Beyond this conceptual genealogy, what we must try to see is how the question of equality became more broadly a practical, scientific problem before being transformed into a political problem and a cause within the world of science.  In looking back on the scientific or philosophical passions between the times of the two Scientific Revolutions—that of the seventeenth and that of the nineteenth century—it seems to be of interest to show to what extent the intellectual world was able to constitute a laboratory for reflection and practice in order to  rethink equality in such a way as to situate Tocqueville’s interpretation within a broader range of propositions.  The position expressed by Tocqueville is indeed both late in coming and situated within a larger context.  It is late in coming, for the topos of “genius” took some time to gain predominance within the scientific world.  And it is situated, for this representation, which harks back to the values of heroism and grandeur, emerges only in the second half of the eighteenth century.  In the present talk, we shall endeavor to situate equality within a semantic network of norms and practices.  We shall also endeavor to take seriously the phrase passion for equality while trying to contextualize the level at which passion is located.

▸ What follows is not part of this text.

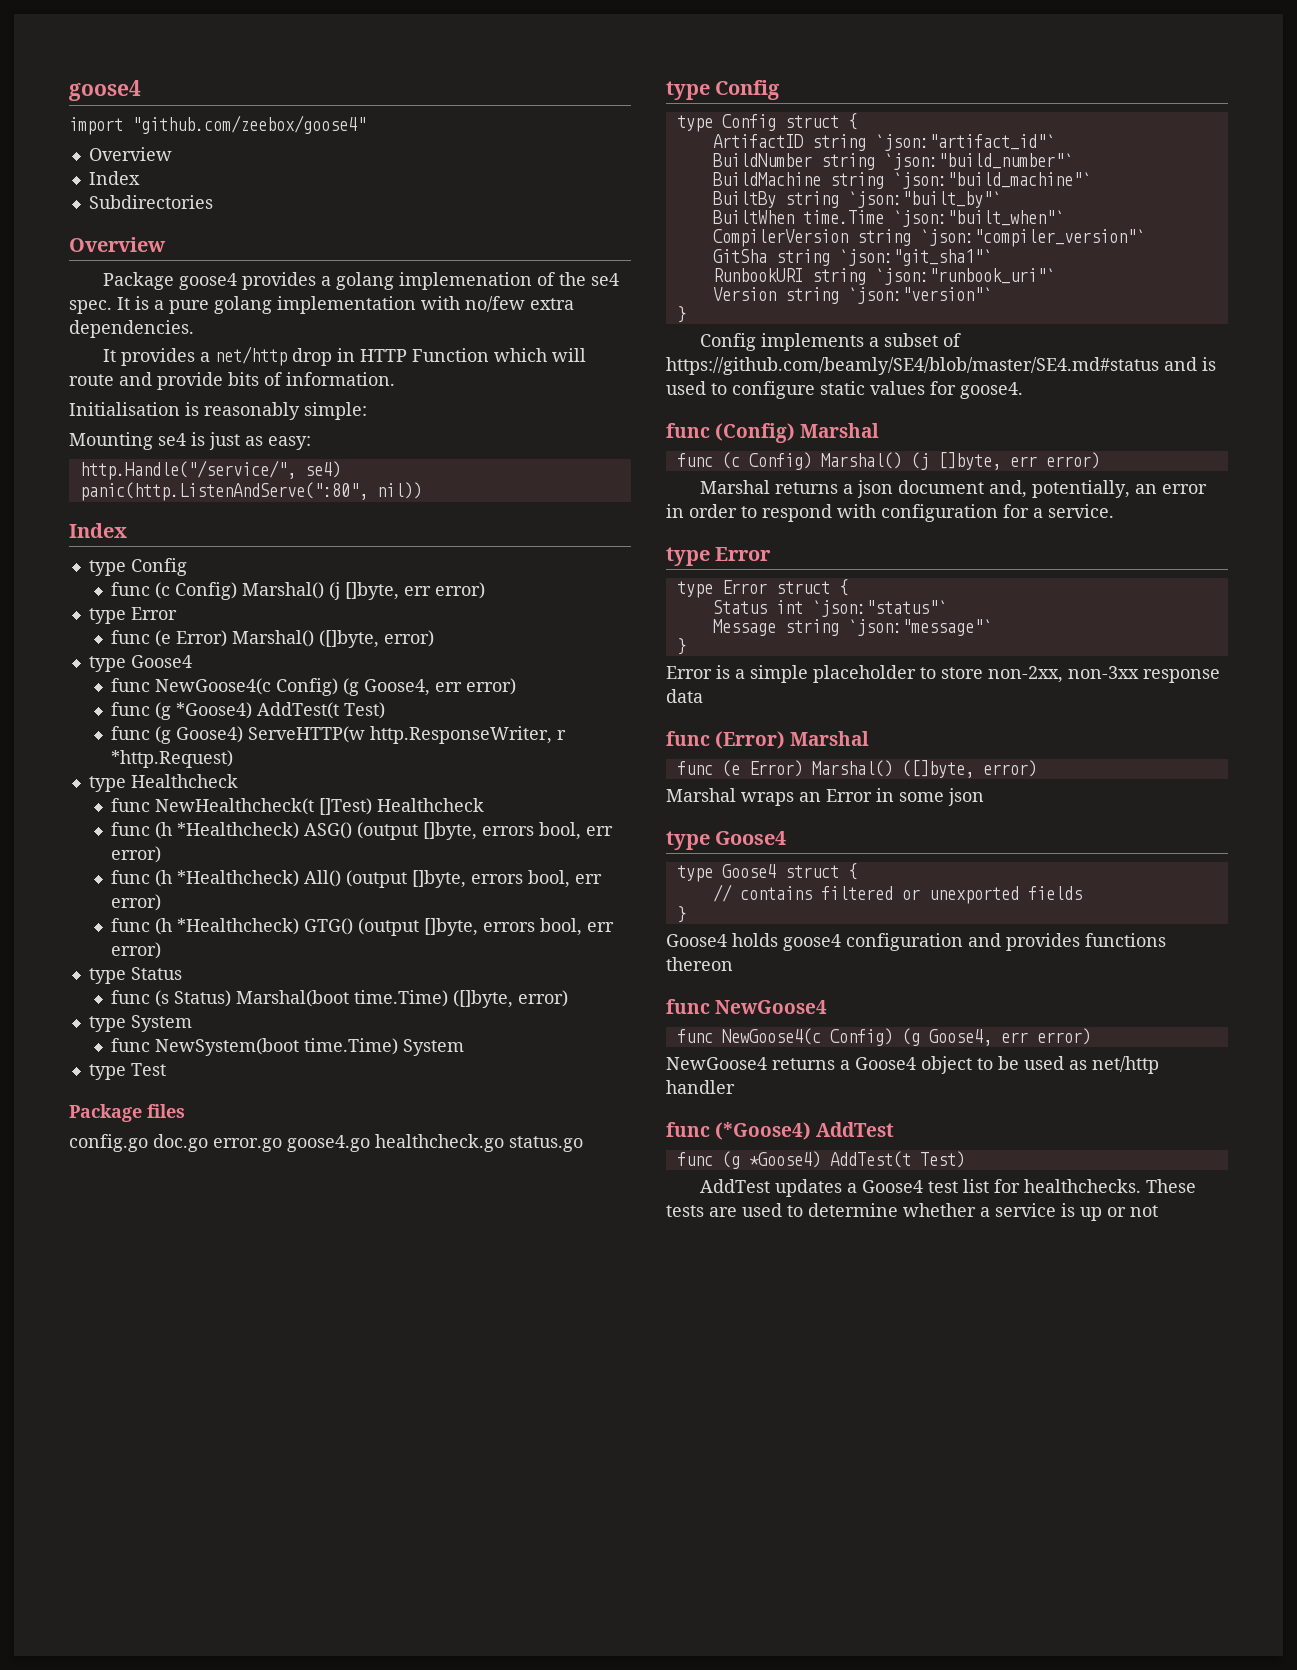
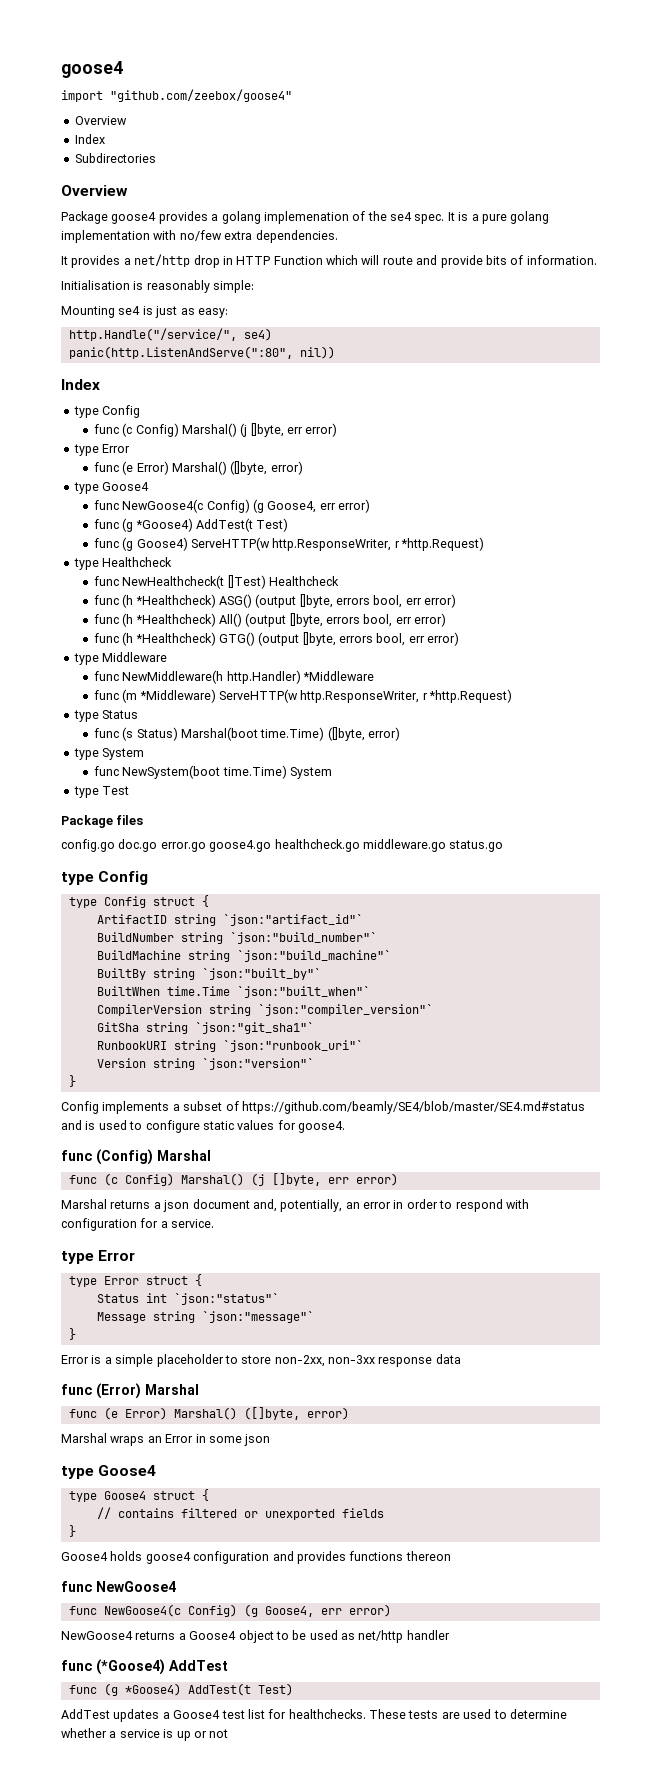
(162, 950) none -> [73,652,168,665] [93,670,374,684] [93,689,513,703] // type Middleware // func NewMiddleware(h http.Handler) *Middleware // func (m *Middleware) ServeHTTP(w http.ResponseWriter, r *http.Request)
(504, 1143) none -> [362,839,446,852] middleware.go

A Community of Equals? Lovers of Equality

To begin, let us consider the scientific world as a social world so as to see what place the egalitarian ideal and egalitarian practice hold within it and bring out the tensions and contradictions of a world that is grounded on both cooptation and distinction.  To what extent does the scientific community think of itself as a community of equals?  And how, first of all, is one to ground equality among scientists?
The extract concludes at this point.